What you are asked to do: Using the records below, please work out how many lines contain "Android"; answer with the number alone.

+++ Data listing +++

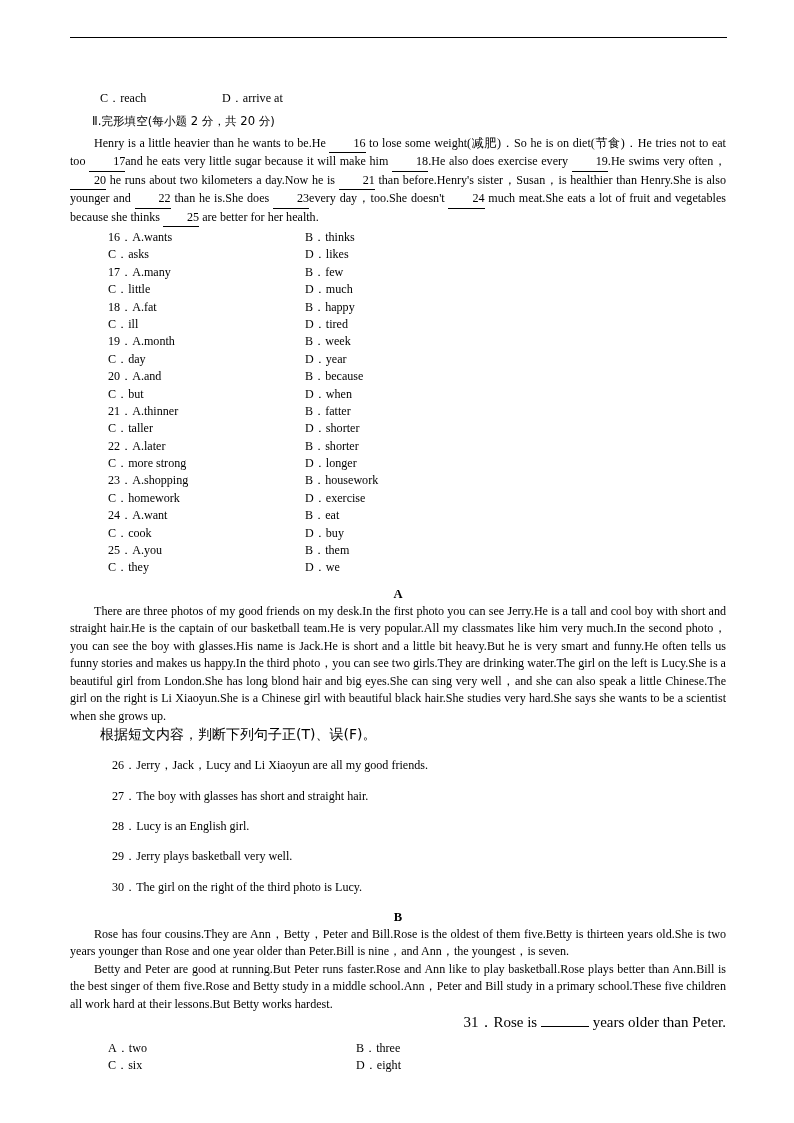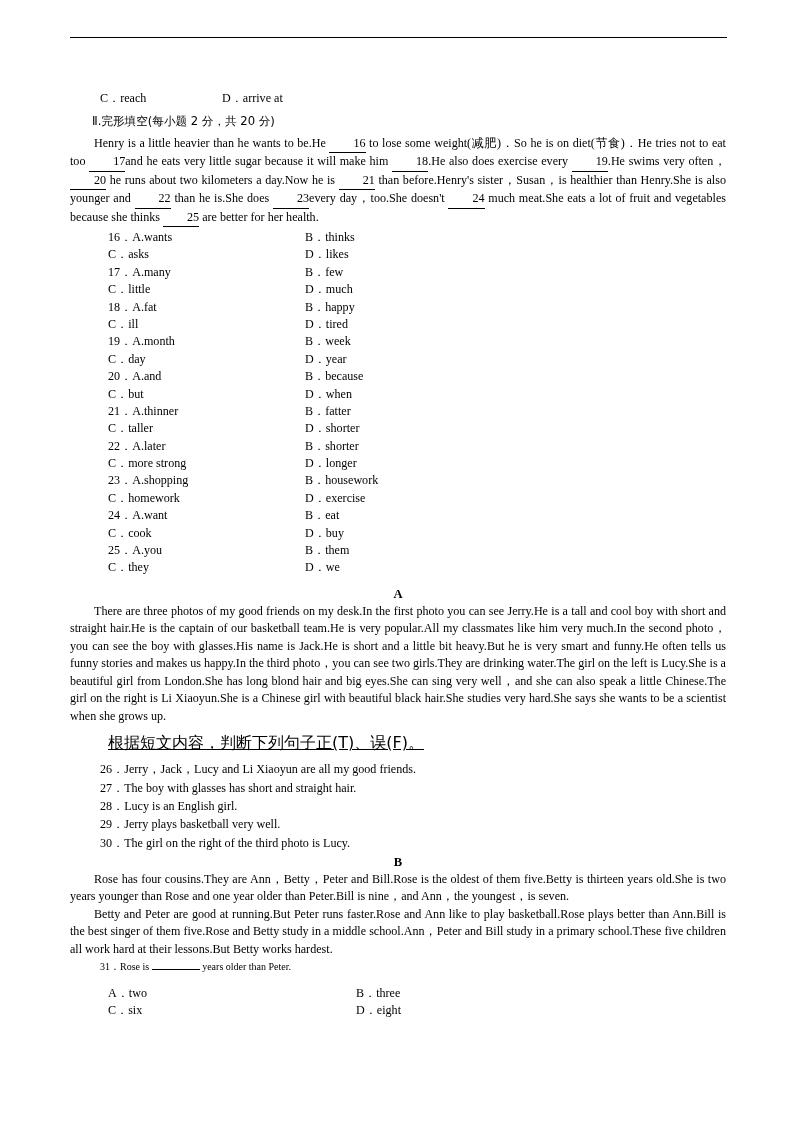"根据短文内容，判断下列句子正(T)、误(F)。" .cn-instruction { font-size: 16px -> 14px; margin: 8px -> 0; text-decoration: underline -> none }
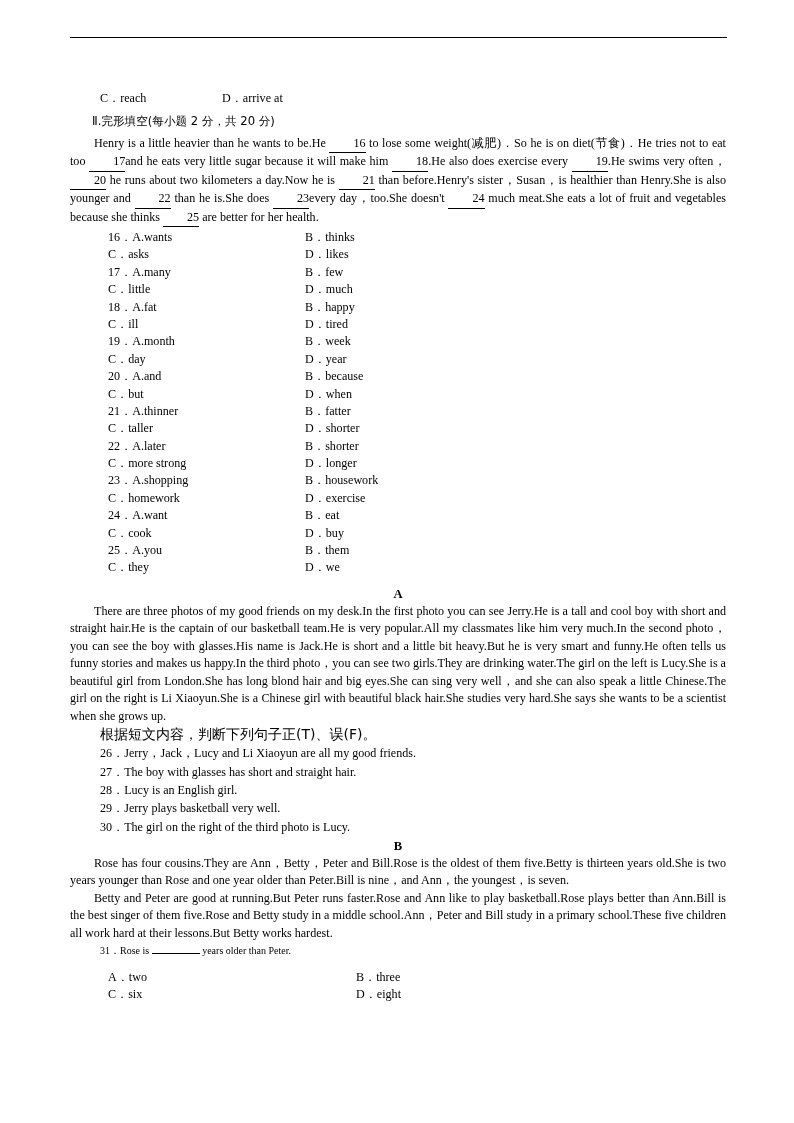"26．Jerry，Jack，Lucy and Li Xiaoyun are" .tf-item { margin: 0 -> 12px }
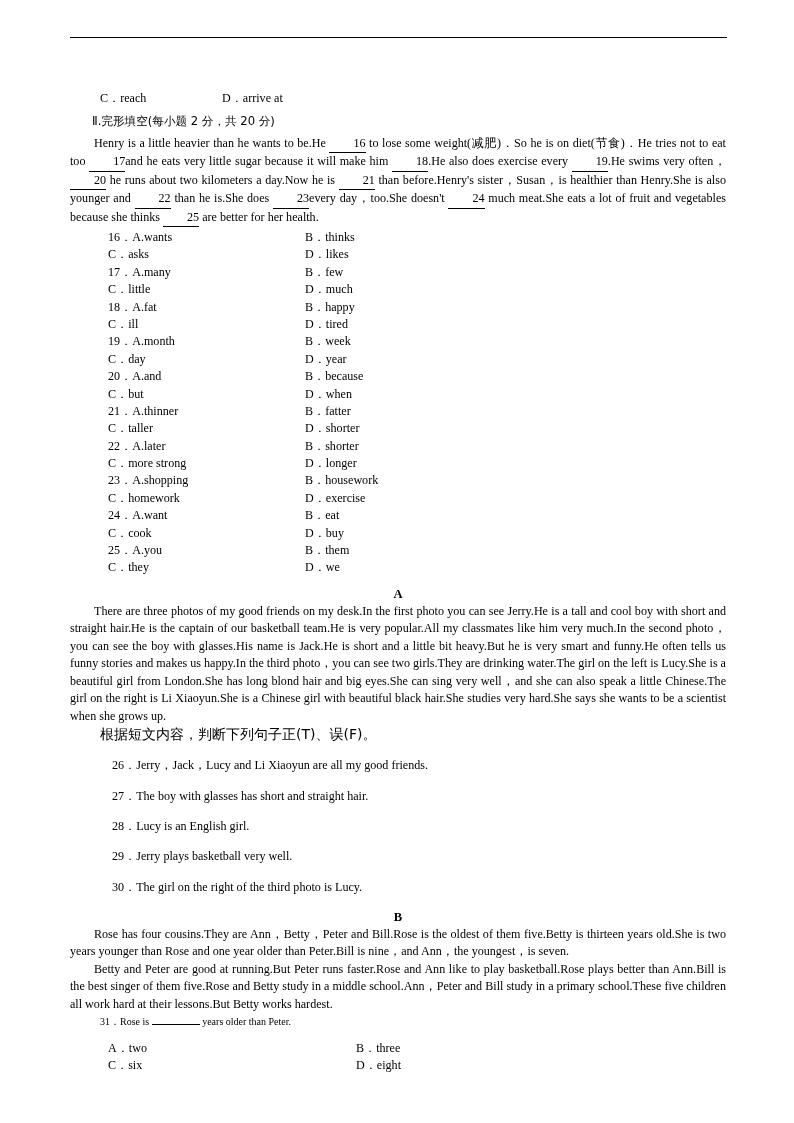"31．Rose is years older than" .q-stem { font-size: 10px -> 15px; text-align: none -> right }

+++
+++ Data listing +++

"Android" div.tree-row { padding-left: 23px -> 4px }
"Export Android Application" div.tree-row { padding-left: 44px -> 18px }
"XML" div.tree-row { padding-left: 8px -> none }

+++
+++ Data listing +++

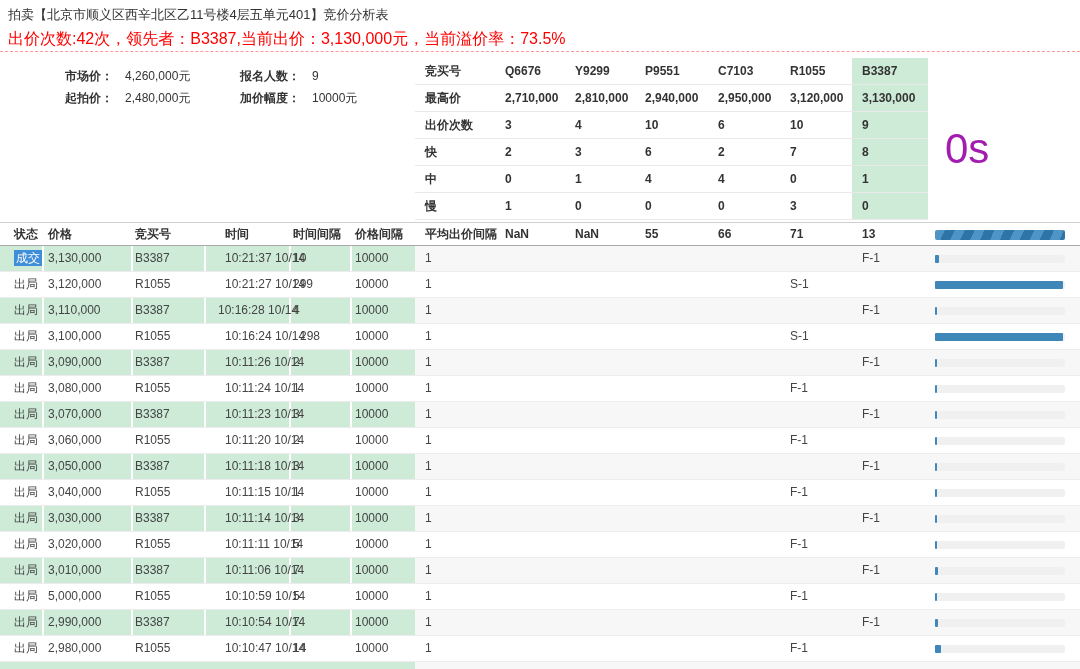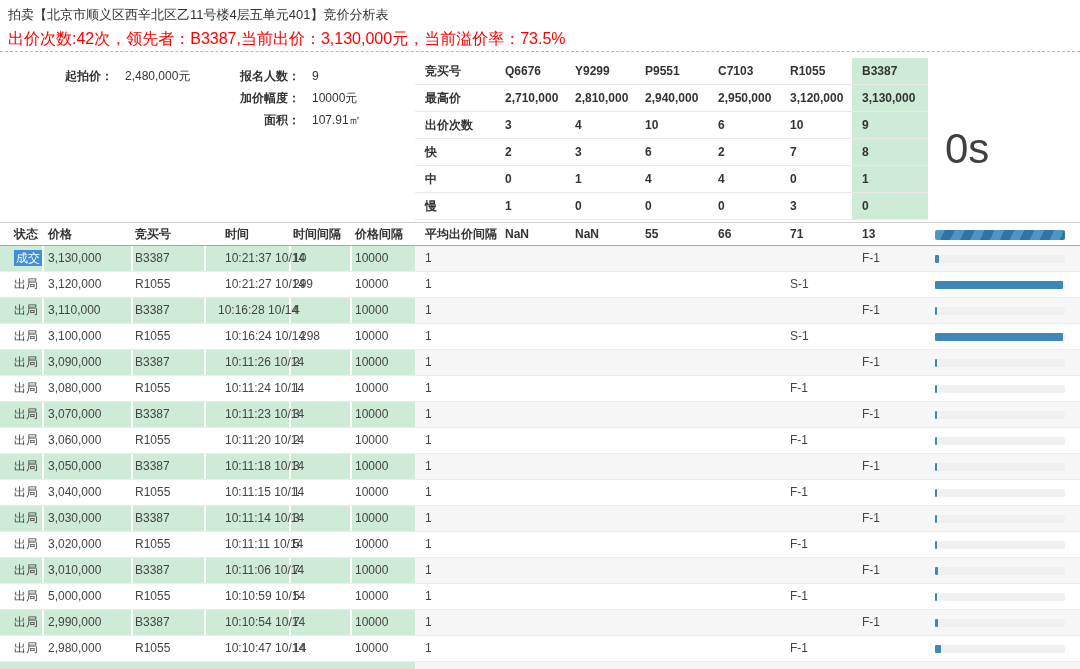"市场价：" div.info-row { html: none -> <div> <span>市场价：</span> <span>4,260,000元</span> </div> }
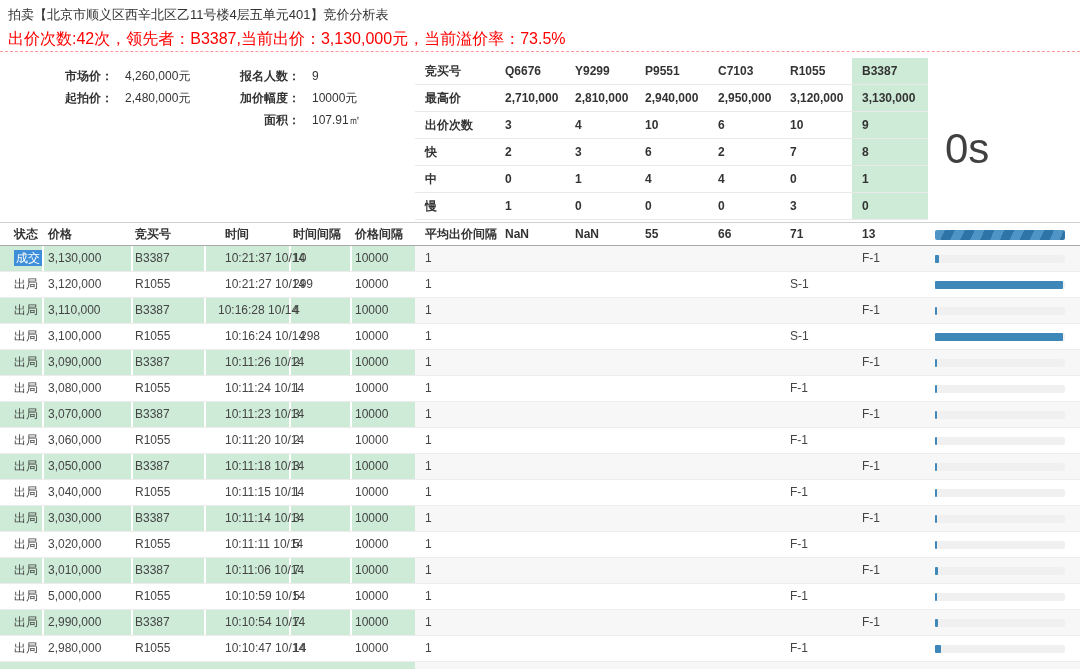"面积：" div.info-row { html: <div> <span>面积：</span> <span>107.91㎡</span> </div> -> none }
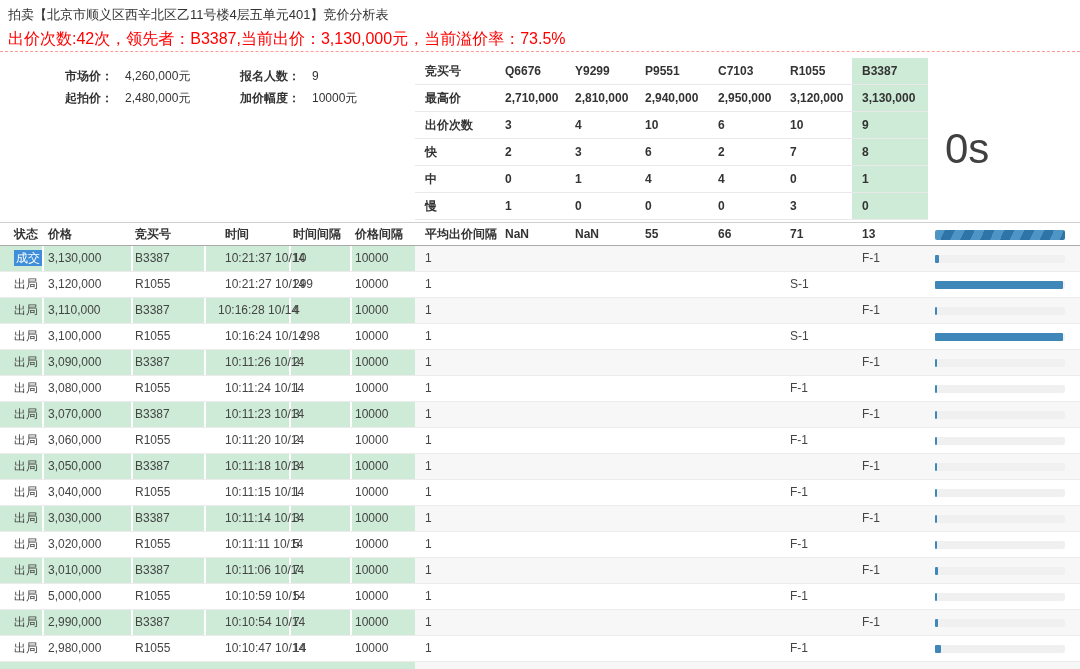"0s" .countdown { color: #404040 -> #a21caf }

+++

Task answer: 2